Since AlexNet acquired a celebrated victory at the ImageNet competition in 2012, an increasing number of deeper and deeper Convolutional Neural Networks emerged, such as the 19-layer VGG [6] and 22-layer GoogleNet [7]. However, very deep CNNs also introduce new challenges: degradation problems, vanishing gradients in backward propagation and overfitting [15].

In order to overcome the degradation problem, a residual learning frame-work known as ResNets [8] was presented by the authors at the 2015 ILSVRC & COCO 2015 competitions and achieved excellent results in combination with the ImageNet test set. Since then, a series of optimized models based on ResNets have emerged, which became part of the Residual-Networks Family. Huang and Sun et al. [10] proposed a drop-path method, the stochastic depth residual networks (SD), which randomly drops a subset of layers and bypasses them with identity mapping for every mini-batch. To tackle the problem of diminishing feature reuse, wide residual networks (WRN) [11] was introduced by decreasing depth and increasing width of residual networks. Residual networks of Residual networks (RoR) [13] adds level-wise shortcut connections upon original residual networks to promote the learning capability of residual networks, that once achieved state-of-the-art results on CIFAR-10 and CIFAR-100 [12]. Each layer of DenseNet [14] is directly connected to every other layer in a feed-forward fashion. PyramidNet [27] gradually increases the feature map dimension at all units to involve as many locations as possible. ResNeXt [26] exposes a new dimension called cardinality (the size of the set of transformations), as a sential factor in addition to the dimensions of depth and width.

Even though non-saturated RELU has interesting properties, such as sparsity and non-contracting first-order derivative, its non-differentiability at the origin and zero gradient for negative arguments can hurt back-propagation [17]. Moreover, its non-negativity induces bias shift causing oscillations and impeded learning. Since the advent of the well-known RELU, many have tried to further improve the performance of the networks with more elaborate functions. Exponential linear unit (ELU) [17], defined as identity for positive arguments and $ \exp (x) - 1 $ for negative ones, deals with both increased variance and bias shift problems. Parametric ELU (PELU) [18], an adaptive activation function, defines parameters controlling different aspects of the function and proposes learning them with gradient descent during training.

3 Methodology

In this section, three activation functions (RELU, ELU and PELU) are applied to RoR and can provide more effective optimization methods for different datasets; Secondly, we added a drop-path to avoid over-fitting and widened RoR adding filters to avoid gradient vanish.

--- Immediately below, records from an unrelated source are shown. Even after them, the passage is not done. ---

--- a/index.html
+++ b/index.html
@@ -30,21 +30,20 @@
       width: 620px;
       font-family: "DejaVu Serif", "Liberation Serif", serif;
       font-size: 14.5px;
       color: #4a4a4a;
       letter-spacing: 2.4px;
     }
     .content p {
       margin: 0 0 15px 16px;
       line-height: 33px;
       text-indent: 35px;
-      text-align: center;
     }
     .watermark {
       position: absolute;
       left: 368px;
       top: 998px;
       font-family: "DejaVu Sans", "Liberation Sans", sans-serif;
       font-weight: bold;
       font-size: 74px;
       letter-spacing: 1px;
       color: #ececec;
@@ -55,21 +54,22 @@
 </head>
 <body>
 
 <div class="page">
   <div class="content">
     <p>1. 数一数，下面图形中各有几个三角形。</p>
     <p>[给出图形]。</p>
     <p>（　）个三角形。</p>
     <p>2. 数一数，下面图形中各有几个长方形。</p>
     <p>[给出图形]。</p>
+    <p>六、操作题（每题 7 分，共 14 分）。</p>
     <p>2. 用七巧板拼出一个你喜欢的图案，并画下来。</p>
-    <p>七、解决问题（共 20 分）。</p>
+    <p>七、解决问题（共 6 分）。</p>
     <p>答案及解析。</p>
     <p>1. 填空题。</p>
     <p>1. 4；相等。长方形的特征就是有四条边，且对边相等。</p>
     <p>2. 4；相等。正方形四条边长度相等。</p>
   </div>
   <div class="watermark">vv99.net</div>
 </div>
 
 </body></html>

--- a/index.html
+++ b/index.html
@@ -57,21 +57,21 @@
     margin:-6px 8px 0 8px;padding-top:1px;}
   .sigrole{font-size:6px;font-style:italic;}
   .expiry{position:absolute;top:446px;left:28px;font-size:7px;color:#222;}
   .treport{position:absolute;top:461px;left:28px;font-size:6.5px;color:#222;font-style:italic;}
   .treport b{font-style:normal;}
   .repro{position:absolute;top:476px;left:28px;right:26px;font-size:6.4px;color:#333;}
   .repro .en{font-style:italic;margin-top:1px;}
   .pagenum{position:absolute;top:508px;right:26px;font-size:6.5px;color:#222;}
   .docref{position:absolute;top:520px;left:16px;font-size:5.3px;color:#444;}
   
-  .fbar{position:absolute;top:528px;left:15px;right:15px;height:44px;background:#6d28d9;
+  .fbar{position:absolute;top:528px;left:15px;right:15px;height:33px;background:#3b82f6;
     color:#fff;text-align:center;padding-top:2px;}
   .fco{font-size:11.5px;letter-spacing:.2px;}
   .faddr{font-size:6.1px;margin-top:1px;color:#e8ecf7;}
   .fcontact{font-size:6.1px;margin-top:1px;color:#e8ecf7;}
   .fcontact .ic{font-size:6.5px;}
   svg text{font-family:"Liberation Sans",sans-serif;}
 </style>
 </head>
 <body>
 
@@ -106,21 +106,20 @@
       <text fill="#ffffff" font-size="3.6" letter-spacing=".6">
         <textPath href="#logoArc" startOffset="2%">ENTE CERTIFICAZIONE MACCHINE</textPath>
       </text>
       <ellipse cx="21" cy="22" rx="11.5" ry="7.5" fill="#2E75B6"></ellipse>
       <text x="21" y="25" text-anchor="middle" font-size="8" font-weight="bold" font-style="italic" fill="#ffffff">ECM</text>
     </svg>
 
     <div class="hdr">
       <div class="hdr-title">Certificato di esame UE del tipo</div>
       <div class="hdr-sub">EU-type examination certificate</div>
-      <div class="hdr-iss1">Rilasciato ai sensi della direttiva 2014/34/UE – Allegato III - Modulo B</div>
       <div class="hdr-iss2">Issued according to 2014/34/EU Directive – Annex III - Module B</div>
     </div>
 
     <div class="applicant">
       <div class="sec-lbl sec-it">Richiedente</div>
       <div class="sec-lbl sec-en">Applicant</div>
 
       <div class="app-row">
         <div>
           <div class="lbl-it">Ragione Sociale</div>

3.1 Comparative Analysis of RELU, ELU and PELU

The characteristics and performance of several commonly activation functions (RELU, ELU and PELU) are compared and analyzed as follows.

RELU is defined as:

$$ f = \left\{ {\begin{array}{*{20}l} h \hfill & {if} \hfill & {h \ge 0} \hfill \\ 0 \hfill & {if} \hfill & {h < 0} \hfill \\ \end{array} } \right. $$

(1)

It can be seen that RELU is saturated at $ h < 0 $. Since the derivative of $ h \ge 0 $ is 1, RELU can keep the gradient from attenuation when $ h > 0 $, thus alleviating the problem of vanishing gradients. However, RELU outputs are non-negative, so the mean of the outputs will be greater than 0. Learning causes a bias shift for units in next layer. The more the units are correlated, the more serious the bias shift. the higher their bias shift.

ELU is defined as:

$$ f = \left\{ {\begin{array}{*{20}c} h & {if} & {h \ge 0} \\ {\alpha \,(\exp (h) - 1)} & {if} & {h < 0} \\ \end{array} } \right. $$

(2)

The ELU incorporates Sigmoid and ReLU with left soft saturation. The ELU hyperparameter controls the value to which an ELU saturates for negative net inputs. ELUs diminish the vanishing gradients effect as RELUs do. By using a saturated negative part, the CNNs can no longer have arbitrary large negative outputs, which reduces variance. ELU outputs negative values for negative arguments, the network can push the mean activation toward zero, which reduces the bias shift.

PELU can be defined as follows:

$$ f = \left\{ {\begin{array}{*{20}c} {\frac{a}{b}h} & {if} & {h \ge 0} \\ {a\,(\exp (h/b) - 1)} & {if} & {h < 0} \\ \end{array} } \right.,a,b > 0 $$

(3)

With the parameterization in the PELU function, a and b adjust the characteristics of the exponential function in the negative half axis and control the size of exponential decay and saturation point. a and b can also can adjust the slope of the linear function, to keep the differentiability. The parameters in PELU are updated at the same time as the parameters in the network weight layers during back-propagation.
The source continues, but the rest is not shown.